Task details> Leaving the pictures aside, return all of the data below exactly.

Material to process>
[Start of Attachment]
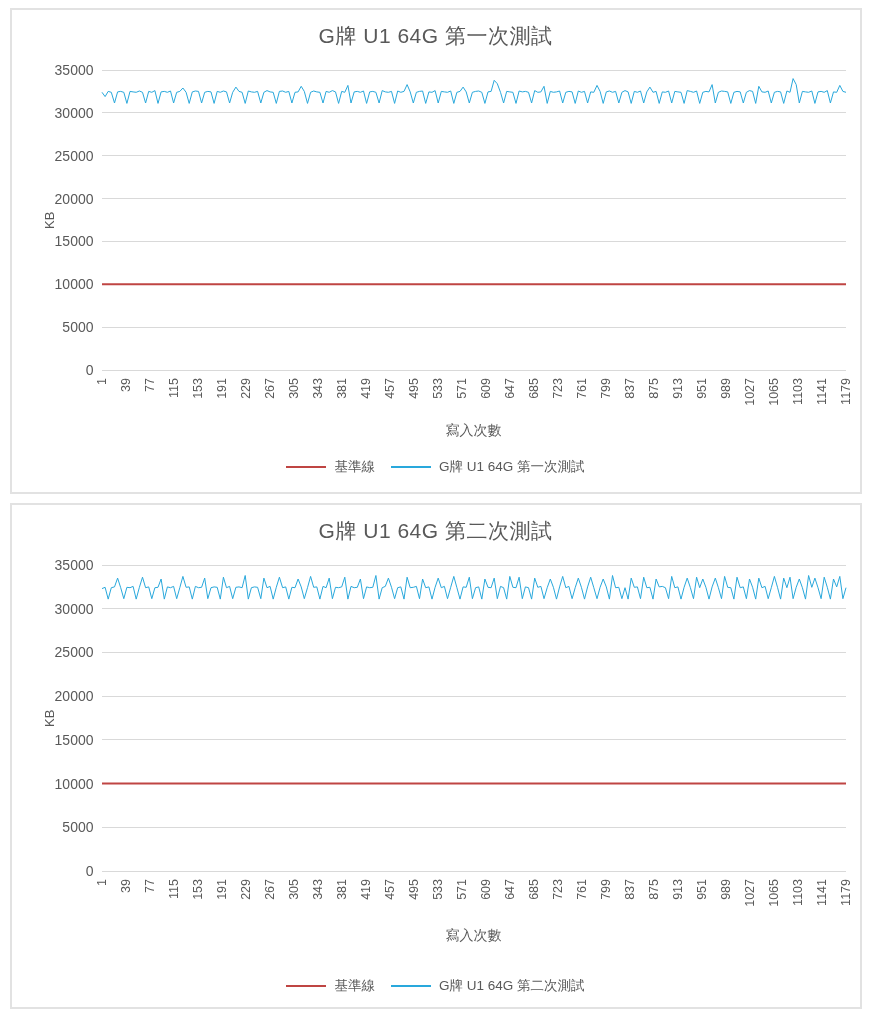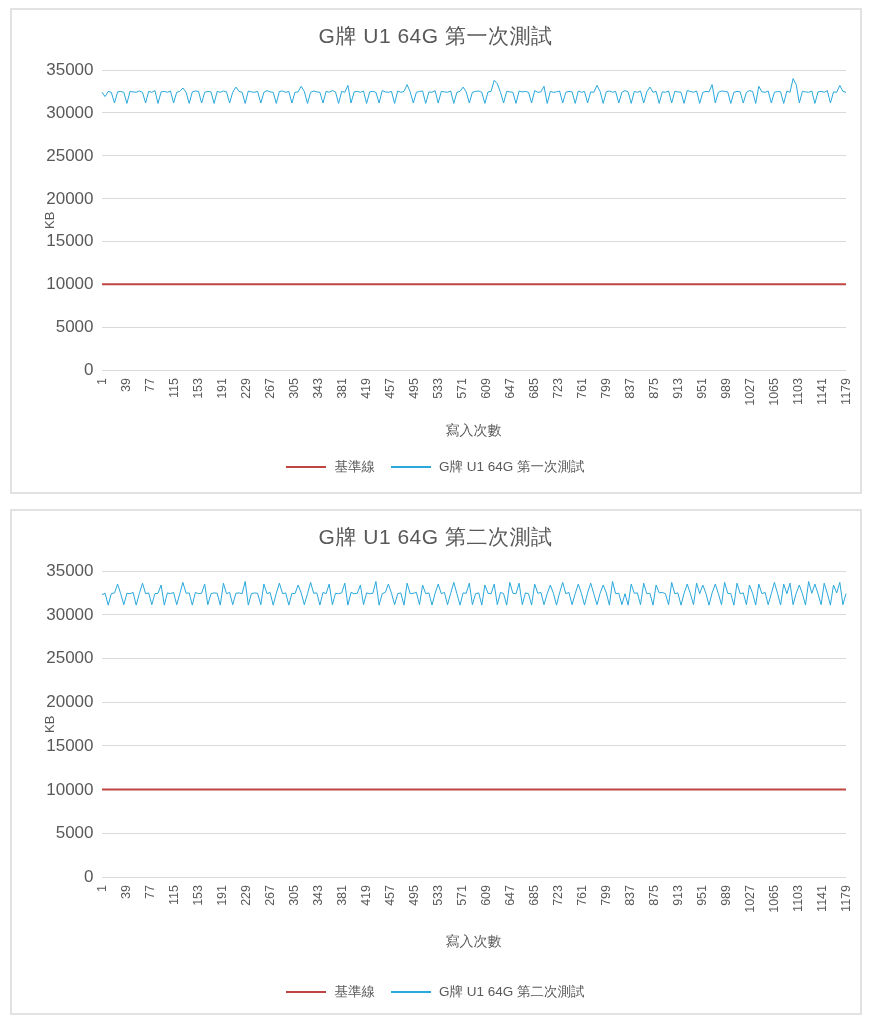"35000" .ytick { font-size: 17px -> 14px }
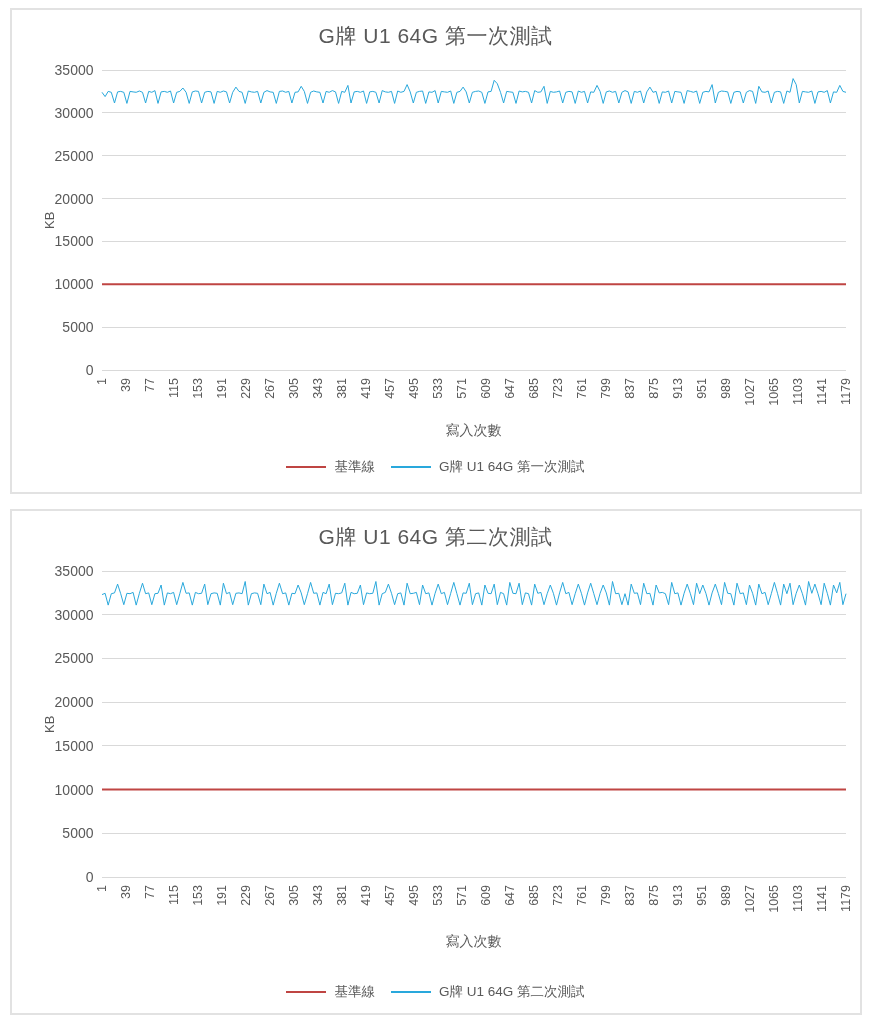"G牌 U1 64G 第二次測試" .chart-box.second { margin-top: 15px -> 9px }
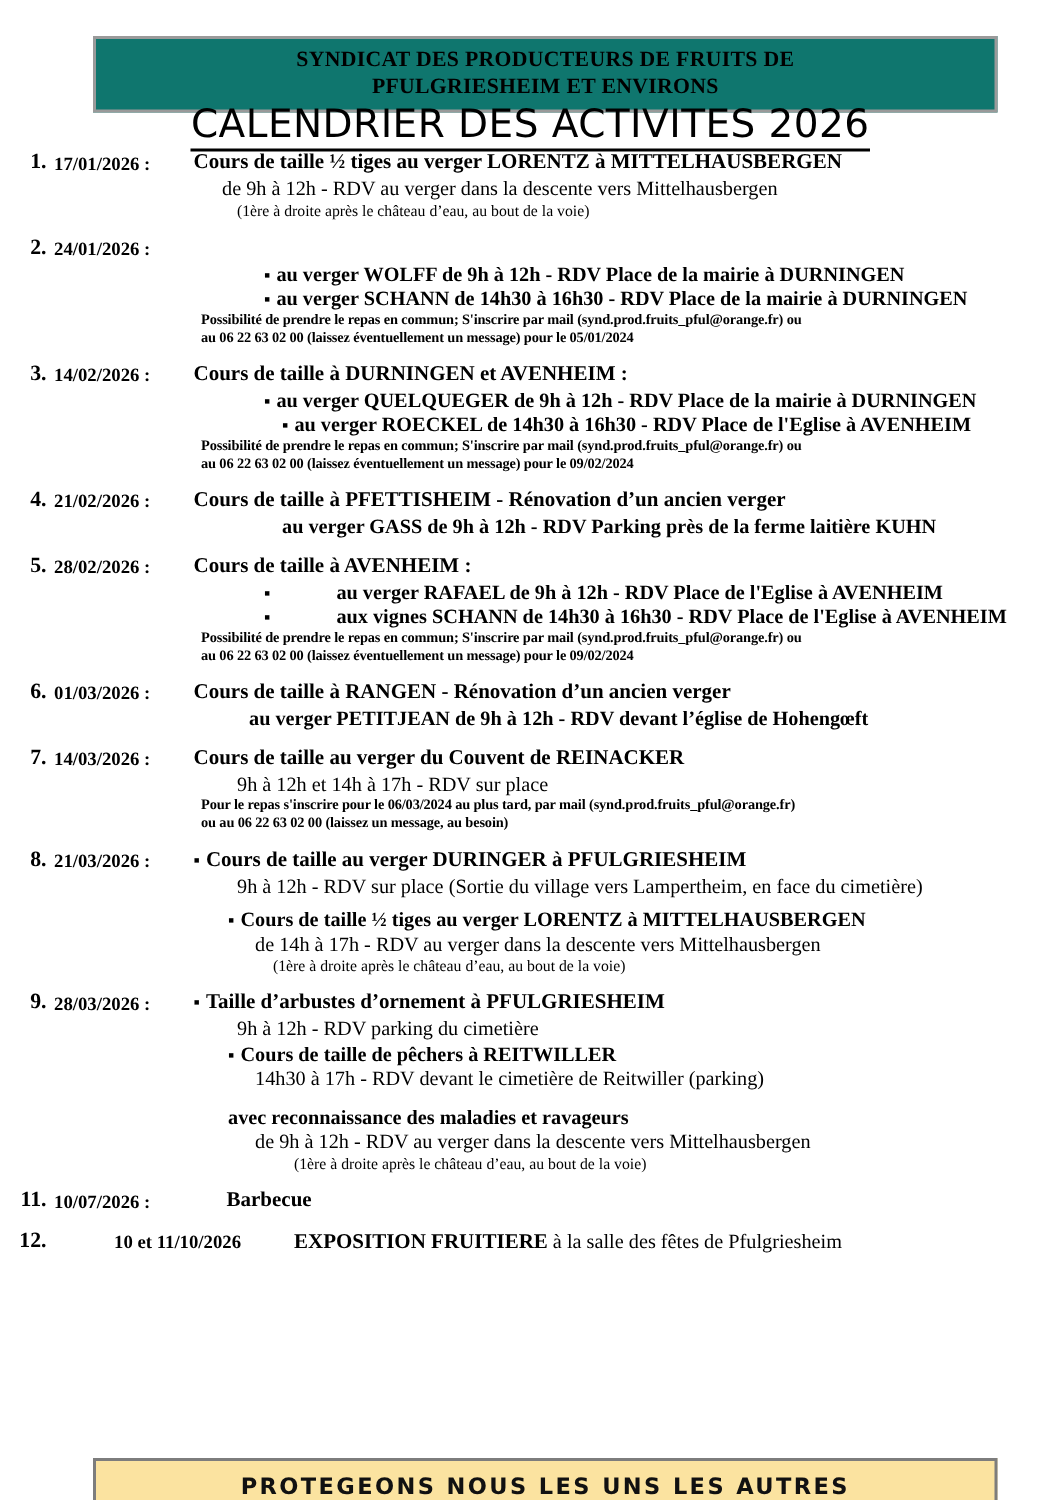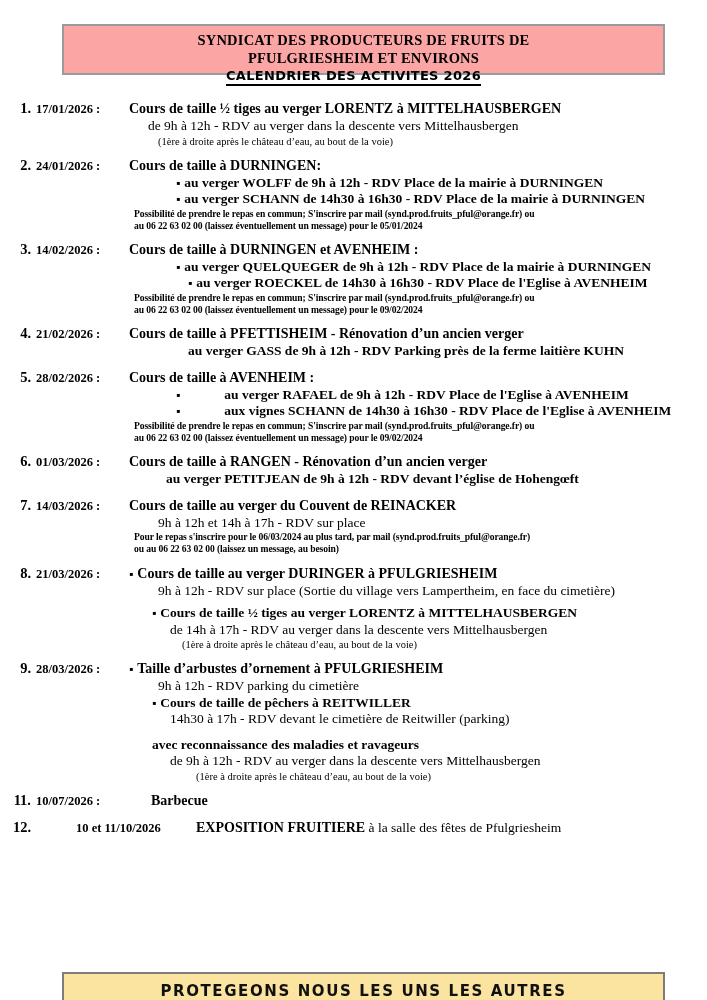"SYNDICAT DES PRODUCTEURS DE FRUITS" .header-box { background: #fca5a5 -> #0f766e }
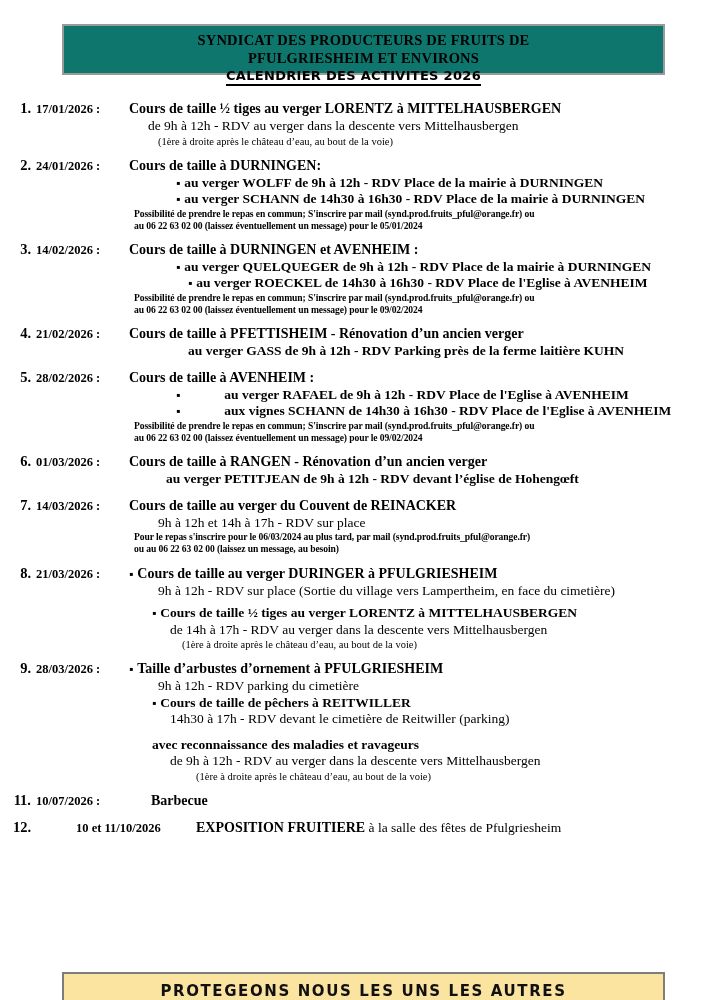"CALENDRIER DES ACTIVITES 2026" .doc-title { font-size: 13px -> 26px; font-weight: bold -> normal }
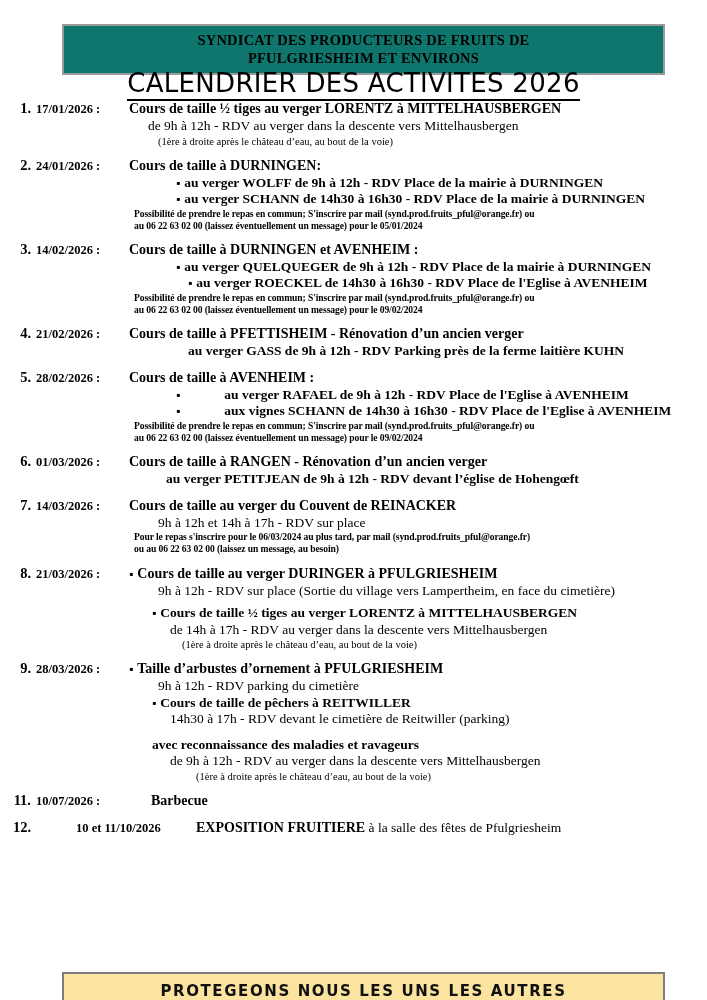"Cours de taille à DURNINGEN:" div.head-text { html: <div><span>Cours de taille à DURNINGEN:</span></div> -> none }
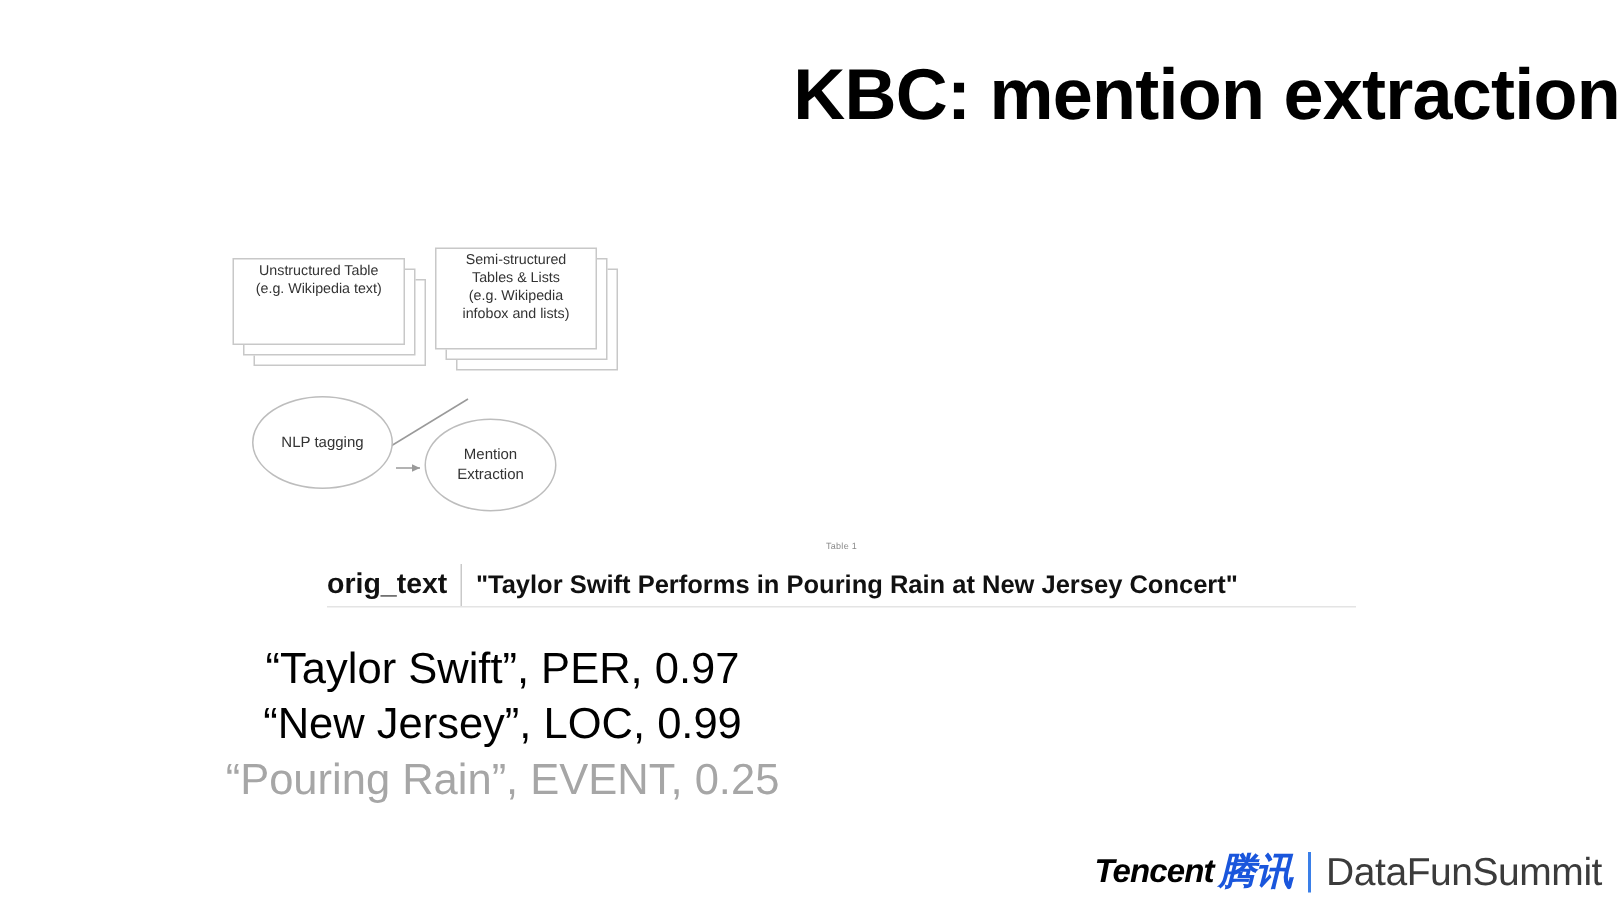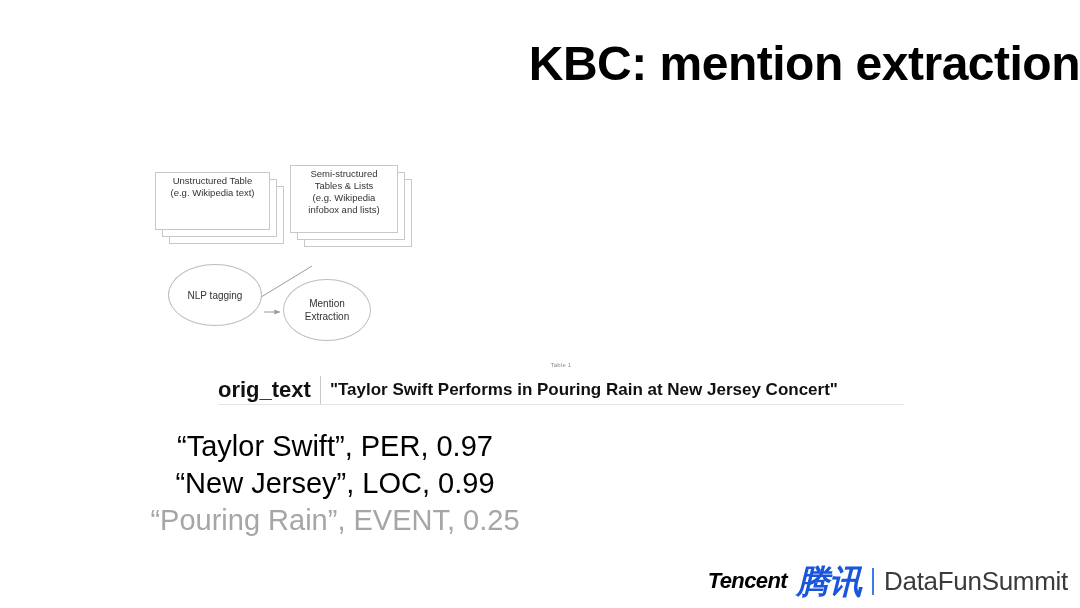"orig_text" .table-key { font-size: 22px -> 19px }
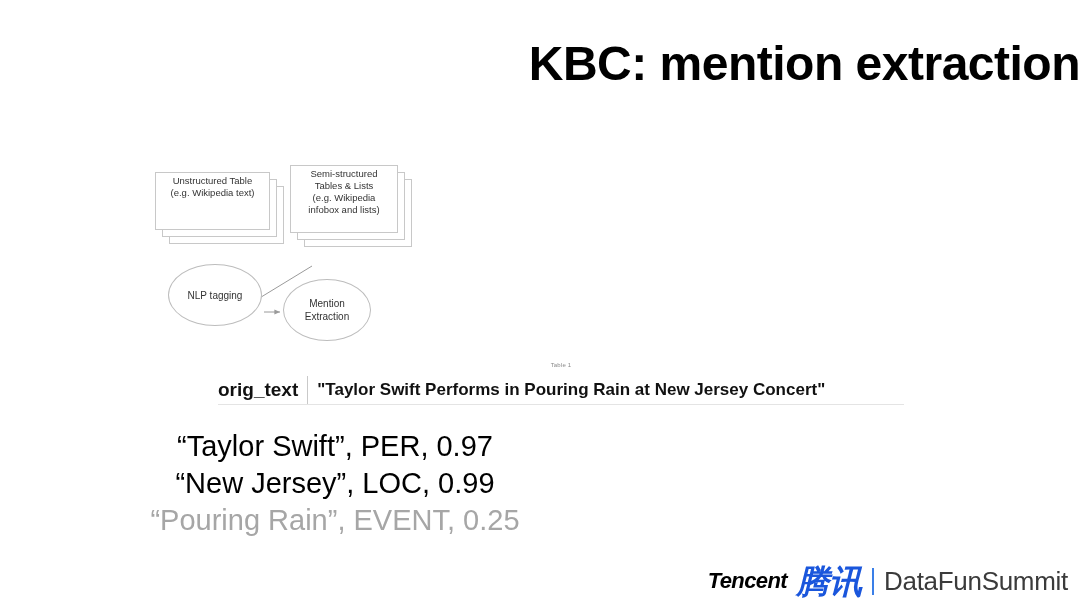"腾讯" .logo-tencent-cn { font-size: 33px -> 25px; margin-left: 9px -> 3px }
[End of Attachment]
Output of the exercise>
"35000" .ytick { font-size: 17px -> 14px }
"G牌 U1 64G 第二次測試" .chart-box.second { margin-top: 15px -> 9px }
"SYNDICAT DES PRODUCTEURS DE FRUITS" .header-box { background: #fca5a5 -> #0f766e }
"CALENDRIER DES ACTIVITES 2026" .doc-title { font-size: 13px -> 26px; font-weight: bold -> normal }
"Cours de taille à DURNINGEN:" div.head-text { html: <div><span>Cours de taille à DURNINGEN:</span></div> -> none }
"orig_text" .table-key { font-size: 22px -> 19px }
"腾讯" .logo-tencent-cn { font-size: 33px -> 25px; margin-left: 9px -> 3px }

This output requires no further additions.